WHAT THIS TASK INVOLVES: Please reproduce every record exactly as written, leaving out the pictures.

----- RECORDS SUPPLIED

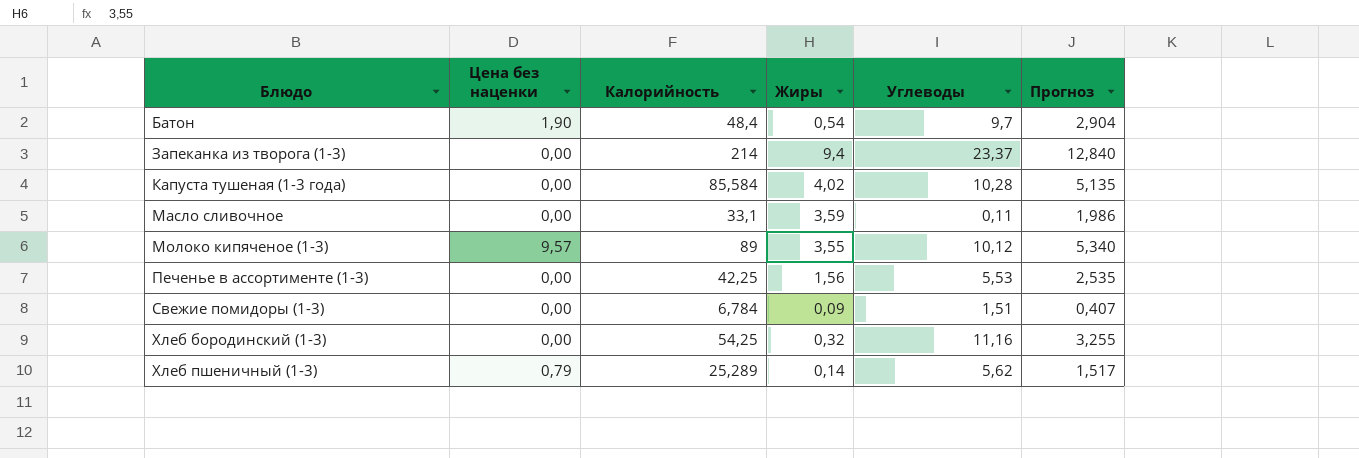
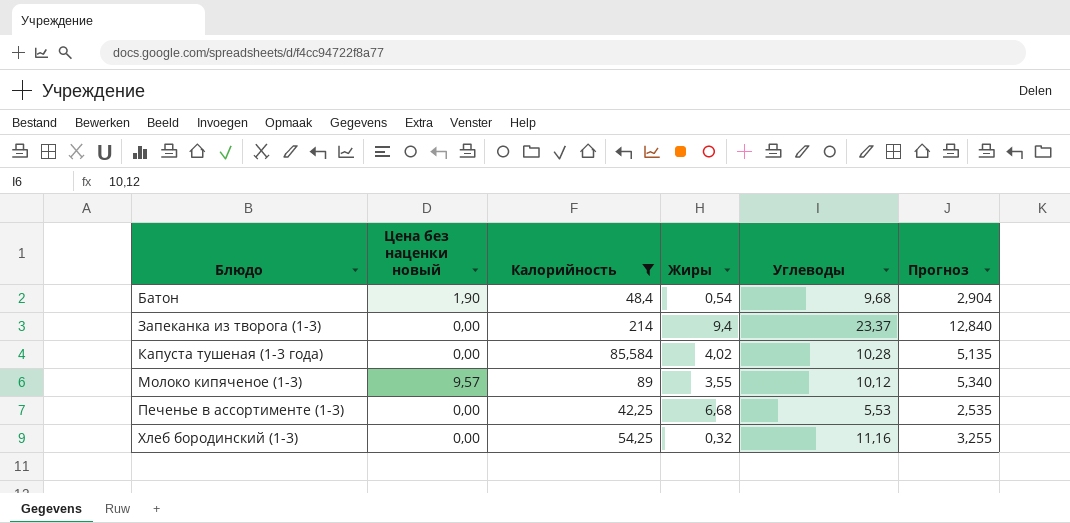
filter: none -> Калорийность >= 42,25
column name: Цена без наценки -> Цена без наценки новый
Батон | Углеводы: 9,7 -> 9,68
Печенье в ассортименте (1-3) | Жиры: 1,56 -> 6,68

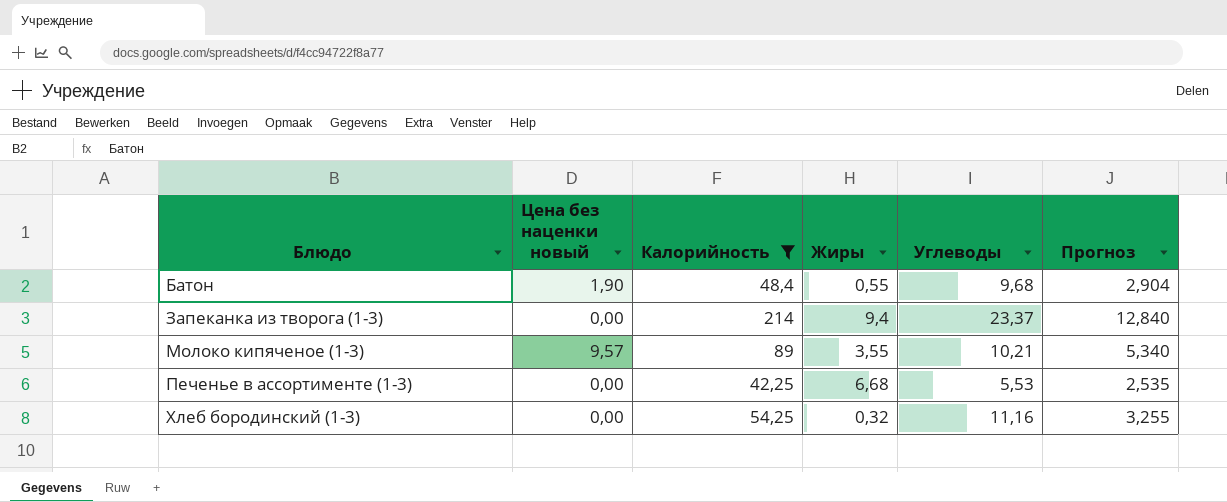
row Капуста тушеная (1-3 года): 0,00 | 85,584 | 4,02 | 10,28 | 5,135 -> none
Батон | Жиры: 0,54 -> 0,55
Молоко кипяченое (1-3) | Углеводы: 10,12 -> 10,21

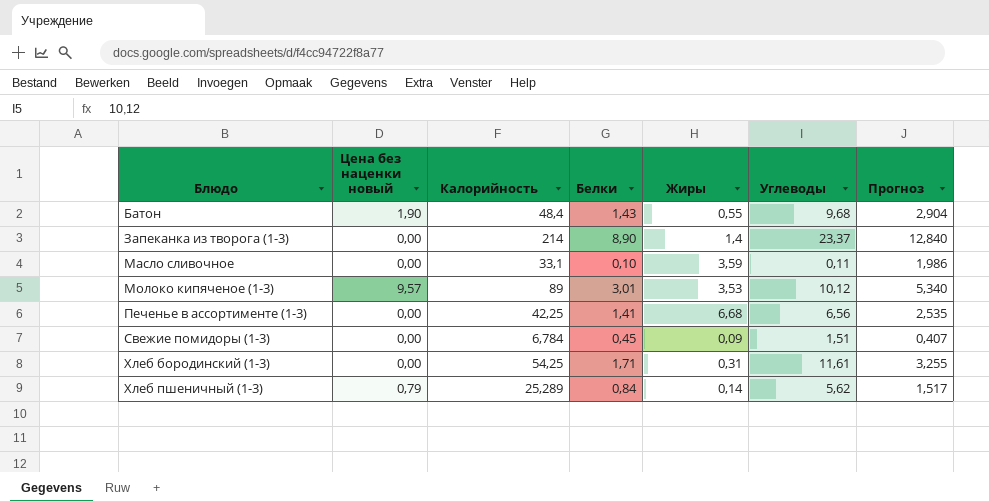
filter: Калорийность >= 42,25 -> none
column Белки | position: none -> 4
Запеканка из творога (1-3) | Жиры: 9,4 -> 1,4
Молоко кипяченое (1-3) | Жиры: 3,55 -> 3,53
Молоко кипяченое (1-3) | Углеводы: 10,21 -> 10,12
Печенье в ассортименте (1-3) | Углеводы: 5,53 -> 6,56
Хлеб бородинский (1-3) | Жиры: 0,32 -> 0,31
Хлеб бородинский (1-3) | Углеводы: 11,16 -> 11,61

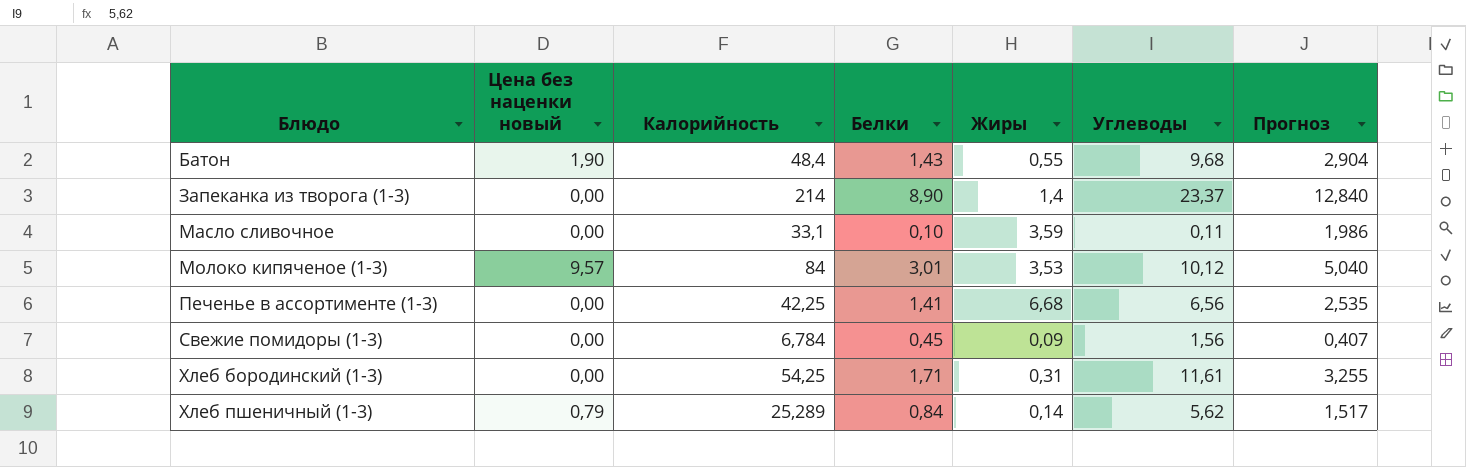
Молоко кипяченое (1-3) | Калорийность: 89 -> 84
Молоко кипяченое (1-3) | Прогноз: 5,340 -> 5,040
Свежие помидоры (1-3) | Углеводы: 1,51 -> 1,56

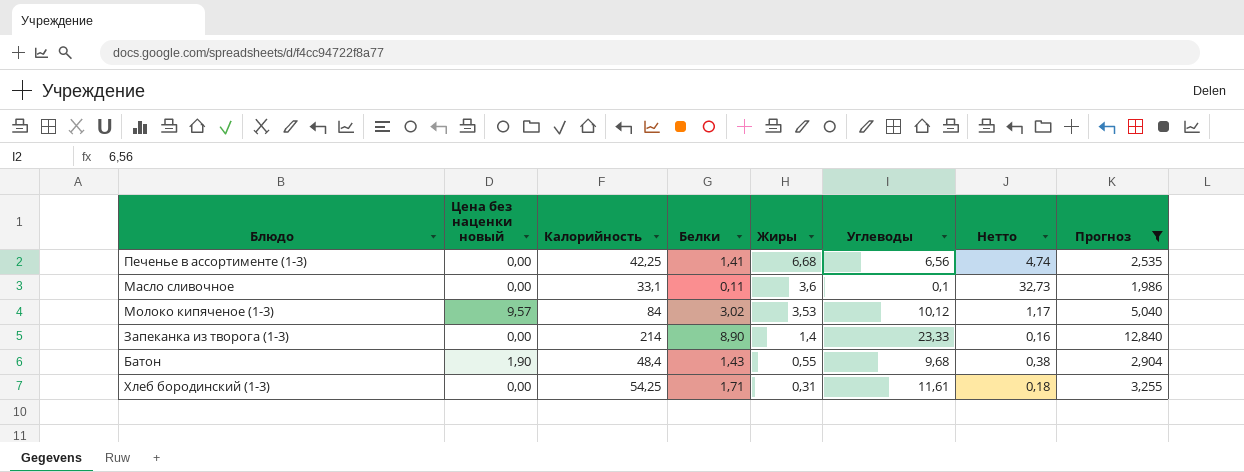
filter: none -> Прогноз >= 1,986
row order: Блюдо ascending -> Жиры descending
column Нетто | formula: none -> [Жиры] / [Белки]
Масло сливочное | Белки: 0,10 -> 0,11
Масло сливочное | Жиры: 3,59 -> 3,6
Масло сливочное | Углеводы: 0,11 -> 0,1
Молоко кипяченое (1-3) | Белки: 3,01 -> 3,02
Запеканка из творога (1-3) | Углеводы: 23,37 -> 23,33

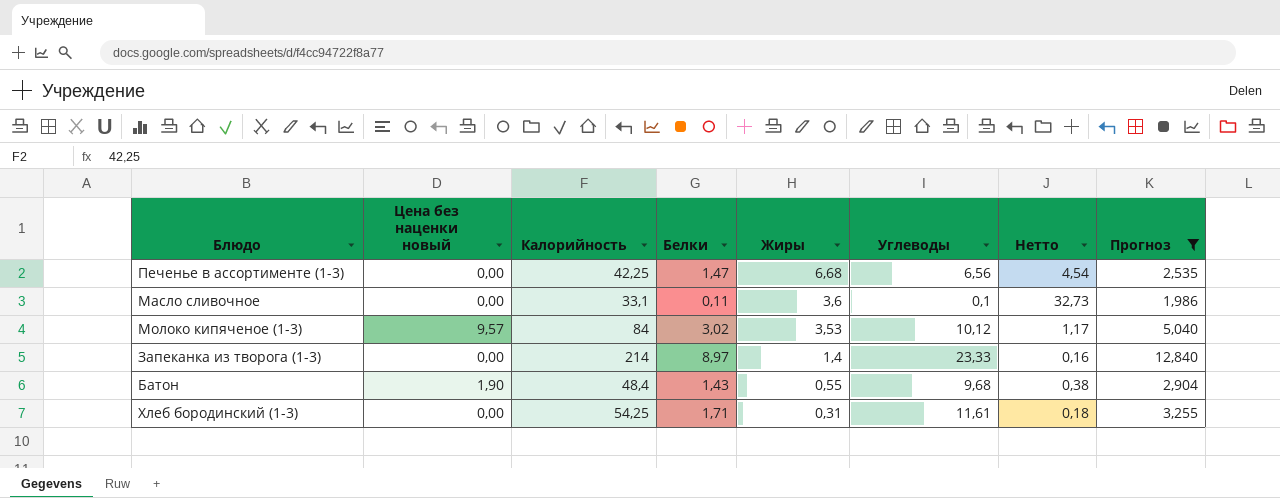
Печенье в ассортименте (1-3) | Белки: 1,41 -> 1,47
Печенье в ассортименте (1-3) | Нетто: 4,74 -> 4,54
Запеканка из творога (1-3) | Белки: 8,90 -> 8,97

----------

ANSWER FOR THIS EXERCISE:
filter: none -> Калорийность >= 42,25
column name: Цена без наценки -> Цена без наценки новый
Батон | Углеводы: 9,7 -> 9,68
Печенье в ассортименте (1-3) | Жиры: 1,56 -> 6,68

row Капуста тушеная (1-3 года): 0,00 | 85,584 | 4,02 | 10,28 | 5,135 -> none
Батон | Жиры: 0,54 -> 0,55
Молоко кипяченое (1-3) | Углеводы: 10,12 -> 10,21

filter: Калорийность >= 42,25 -> none
column Белки | position: none -> 4
Запеканка из творога (1-3) | Жиры: 9,4 -> 1,4
Молоко кипяченое (1-3) | Жиры: 3,55 -> 3,53
Молоко кипяченое (1-3) | Углеводы: 10,21 -> 10,12
Печенье в ассортименте (1-3) | Углеводы: 5,53 -> 6,56
Хлеб бородинский (1-3) | Жиры: 0,32 -> 0,31
Хлеб бородинский (1-3) | Углеводы: 11,16 -> 11,61

Молоко кипяченое (1-3) | Калорийность: 89 -> 84
Молоко кипяченое (1-3) | Прогноз: 5,340 -> 5,040
Свежие помидоры (1-3) | Углеводы: 1,51 -> 1,56

filter: none -> Прогноз >= 1,986
row order: Блюдо ascending -> Жиры descending
column Нетто | formula: none -> [Жиры] / [Белки]
Масло сливочное | Белки: 0,10 -> 0,11
Масло сливочное | Жиры: 3,59 -> 3,6
Масло сливочное | Углеводы: 0,11 -> 0,1
Молоко кипяченое (1-3) | Белки: 3,01 -> 3,02
Запеканка из творога (1-3) | Углеводы: 23,37 -> 23,33

Печенье в ассортименте (1-3) | Белки: 1,41 -> 1,47
Печенье в ассортименте (1-3) | Нетто: 4,74 -> 4,54
Запеканка из творога (1-3) | Белки: 8,90 -> 8,97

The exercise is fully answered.